The car crash that is my well being at the moment continues to run its course.
I basically have had a few bloody awful days. Friday I felt like shit all day - hugely stressed and feeling very inadequate. Saturday was better although I felt a bit unsteady on my feet at times. Also in the middle of preparing a curry for everyone I had a sudden real nasty tightening pain across my chest. Now I've had chest pain for a while and in good old male style just brush it off as indigestion etc. Sunday was a reasonably good day although I did veg in front of the TV for a lot of it watching motorracing. Monday not so bad apart from again one of those real painful crabs across the chest.
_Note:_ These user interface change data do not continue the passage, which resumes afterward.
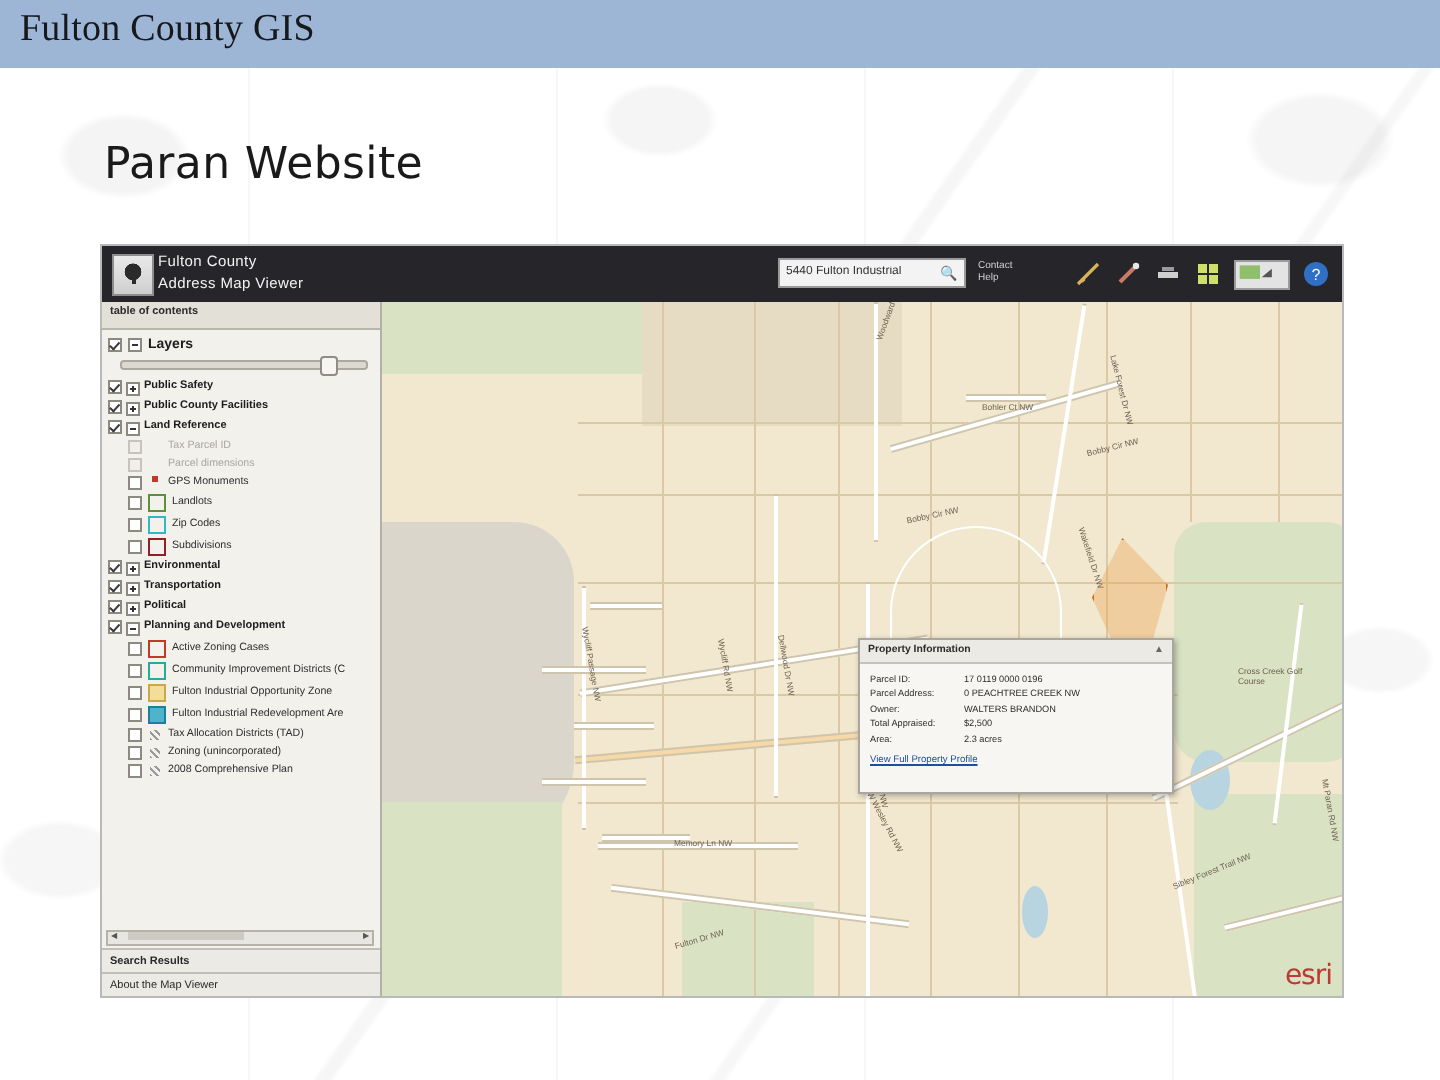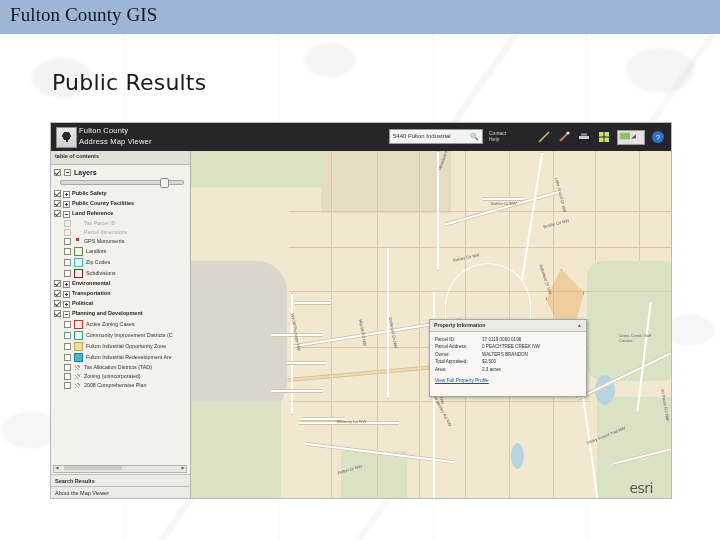--- a/index.html
+++ b/index.html
@@ -173,22 +173,22 @@
     position:absolute;font-size:4.2px;color:#6e6151;white-space:nowrap;
     font-family:"Liberation Sans", sans-serif;
   }
   .maplabel.v{transform-origin:0 0;}
   #sel-parcel{
     position:absolute;left:355px;top:118px;width:36px;height:60px;
     background:rgba(236,160,80,.38);border:1.4px solid #d2691e;
     clip-path:polygon(40% 0,100% 38%,72% 100%,30% 88%,0 48%);
   }
   #esri-logo{
-    position:absolute;right:18px;bottom:2px;
-    font-family:"DejaVu Sans", sans-serif;font-size:14px;color:#404040;
+    position:absolute;right:5px;bottom:2px;
+    font-family:"DejaVu Sans", sans-serif;font-size:14px;color:#b91c1c;
     opacity:.85;letter-spacing:-.5px;
   }
 
   
   #popup{
     position:absolute;left:238px;top:168px;width:156px;height:76px;
     background:#f7f6f3;border:1px solid #a9a6a0;
     box-shadow:1px 1px 3px rgba(0,0,0,.3);
   }
   #popup-head{
@@ -211,21 +211,21 @@
 <div id="bg-watermark">
   <div class="vline" style="left:124px;"></div>
   <div class="vline" style="left:278px;"></div>
   <div class="vline" style="left:432px;"></div>
   <div class="vline" style="left:586px;"></div>
 </div>
 
 <div id="title-bar">
   <div class="t">Fulton County GIS</div>
 </div>
-<div id="subtitle">Public Results</div>
+<div id="subtitle">Paran Website</div>
 
 <div id="app">
 
   <div id="app-header">
     <div id="app-logo">
         <div class="tree"></div>
       </div>
     <div id="app-title">
       <div class="l1">Fulton County</div>
       <div class="l2">Address Map Viewer</div>

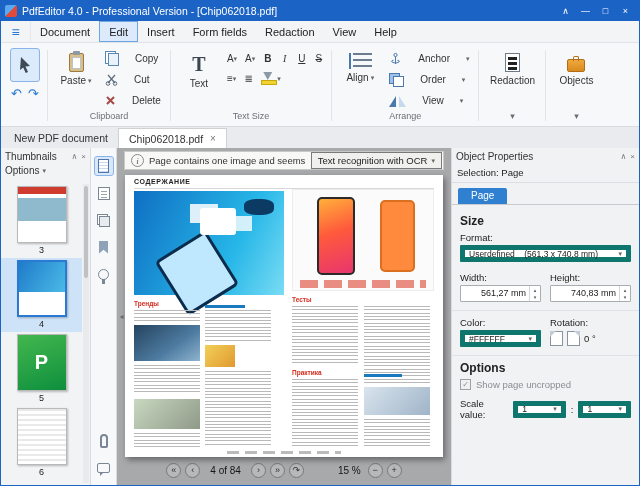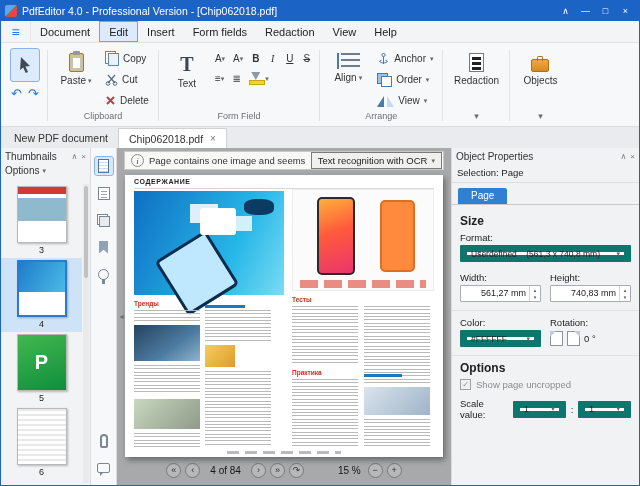--- a/index.html
+++ b/index.html
@@ -21,21 +21,21 @@
 
   
   .ribbon{height:84px;background:#f7f8fa;border-bottom:1px solid #d9dbde;display:flex;padding:2px 2px 0 4px;flex:0 0 auto;}
   .rb-sep{width:1px;background:#e2e4e7;margin:5px 2px;}
   .rb-group{display:flex;flex-direction:column;}
   .rb-body{flex:1;display:flex;align-items:flex-start;padding:3px 3px 0;gap:2px;}
   .rb-label{height:15px;text-align:center;font-size:9px;color:#6a6f76;}
   .big-btn{width:46px;display:flex;flex-direction:column;align-items:center;gap:3px;padding:5px 2px 2px;border-radius:3px;font-size:10px;color:#333;}
   .big-btn .blabel{display:flex;align-items:center;gap:2px;}
   .mini-col{display:flex;flex-direction:column;justify-content:flex-start;}
-  .mini-btn{display:flex;align-items:center;gap:4px;font-size:10px;color:#333;padding:2px 4px;height:21px;border-radius:2px;}
+  .mini-btn{display:flex;align-items:center;gap:16px;font-size:10px;color:#333;padding:2px 4px;height:21px;border-radius:2px;}
   .cd{font-size:7px;color:#666;}
   .tools-col{display:flex;flex-direction:column;align-items:center;width:40px;padding-top:3px;gap:4px;}
   .sel-tool{width:30px;height:34px;background:#dcebfb;border:1px solid #8ab4e8;border-radius:3px;display:flex;align-items:center;justify-content:center;}
   .undo-row{display:flex;gap:6px;font-size:13px;color:#2a7ad4;}
   .undo-row span{cursor:default;}
 
   
   .ic-paste{width:15px;height:19px;background:#d9c08a;border:1px solid #9a7b3f;border-radius:2px;position:relative;}
   .ic-paste::before{content:"";position:absolute;top:-3px;left:3px;right:3px;height:4px;background:#8e99a6;border-radius:1px;}
   .ic-paste::after{content:"";position:absolute;top:3px;left:2px;right:2px;bottom:2px;background:#fff;border:1px solid #b9c4cf;}
@@ -147,21 +147,21 @@
   .zoom-val{font-size:10px;color:#151515;margin-right:3px;}
 
   
   .props{width:188px;background:#f1f2f4;border-left:1px solid #d9dbde;font-size:9.5px;color:#222;display:flex;flex-direction:column;flex:0 0 auto;}
   .props-sel{padding:2px 5px 4px;border-bottom:1px solid #dcdee1;}
   .props-tabs{padding:5px 6px 0;border-bottom:1px solid #c8cacd;}
   .ptab{display:inline-block;background:#2f80d0;color:#fff;padding:2px 13px 3px;font-size:10px;border-radius:2px 2px 0 0;}
   .props-body{padding:4px 8px 0;}
   .sec-title{font-weight:bold;font-size:12px;margin:5px 0 4px;}
   .field-label{margin:4px 0 2px;}
-  .select{height:17px;background:#fff;border:7px solid #0f766e;display:flex;align-items:center;padding:0 4px;border-radius:1px;}
+  .select{height:17px;background:#fff;border:5px solid #0f766e;display:flex;align-items:center;padding:0 4px;border-radius:1px;}
   .select .sval{white-space:pre;overflow:hidden;font-size:8.5px;}
   .select .cd{margin-left:auto;padding-left:3px;}
   .two-col{display:flex;gap:9px;}
   .col-half{width:81px;}
   .spin{height:17px;background:#fff;border:1px solid #a9acb2;display:flex;align-items:stretch;border-radius:1px;}
   .spin .val{flex:1;text-align:right;padding:2px 3px 0 0;font-size:9px;}
   .spin .arrows{width:11px;border-left:1px solid #d4d6da;display:flex;flex-direction:column;}
   .spin .arrows span{flex:1;display:flex;align-items:center;justify-content:center;font-size:5px;color:#555;}
   .hr-line{height:1px;background:#dfe1e4;margin:8px -8px 2px;}
   .rot-row{display:flex;align-items:center;gap:4px;height:17px;}
@@ -277,21 +277,21 @@
                 <span class="cd">▾</span>
               </span>
             <span class="fmt-btn">≣</span>
             <span class="fmt-btn">
                 <span class="ic-pen"></span>
                 <span class="cd">▾</span>
               </span>
           </div>
         </div>
       </div>
-      <div class="rb-label">Form Field</div>
+      <div class="rb-label">Text Size</div>
     </div>
     <div class="rb-sep"></div>
 
     <div class="rb-group">
       <div class="rb-body">
         <div class="big-btn">
           <span class="ic-align"></span>
           <span class="blabel">
               <span>Align</span>
               <span class="cd">▾</span>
I mentioned it to the family and consensus was that I ought to seek medical help. But then Tuesday and Wednesday weren't good mentally. The overwhelming anxiety that I've had briefly took complete control and and really did my head in. Even the simplest story on the news that had nothing to do with me would bring on a wave of hopelessness. I went off sick from work on Wed.
So I've seen the doc and yep obviously all the symptoms are anxiety disorder, panic attacks leading to possible mild heart attacks. So I've been prescribed beta blockers and given some advice - advice I already know. Deal slowly with one thing at a time, ignore all others. Relax. Laugh more. Exercise more and gently, not the bull in a china store mentality I've been known to show in the past.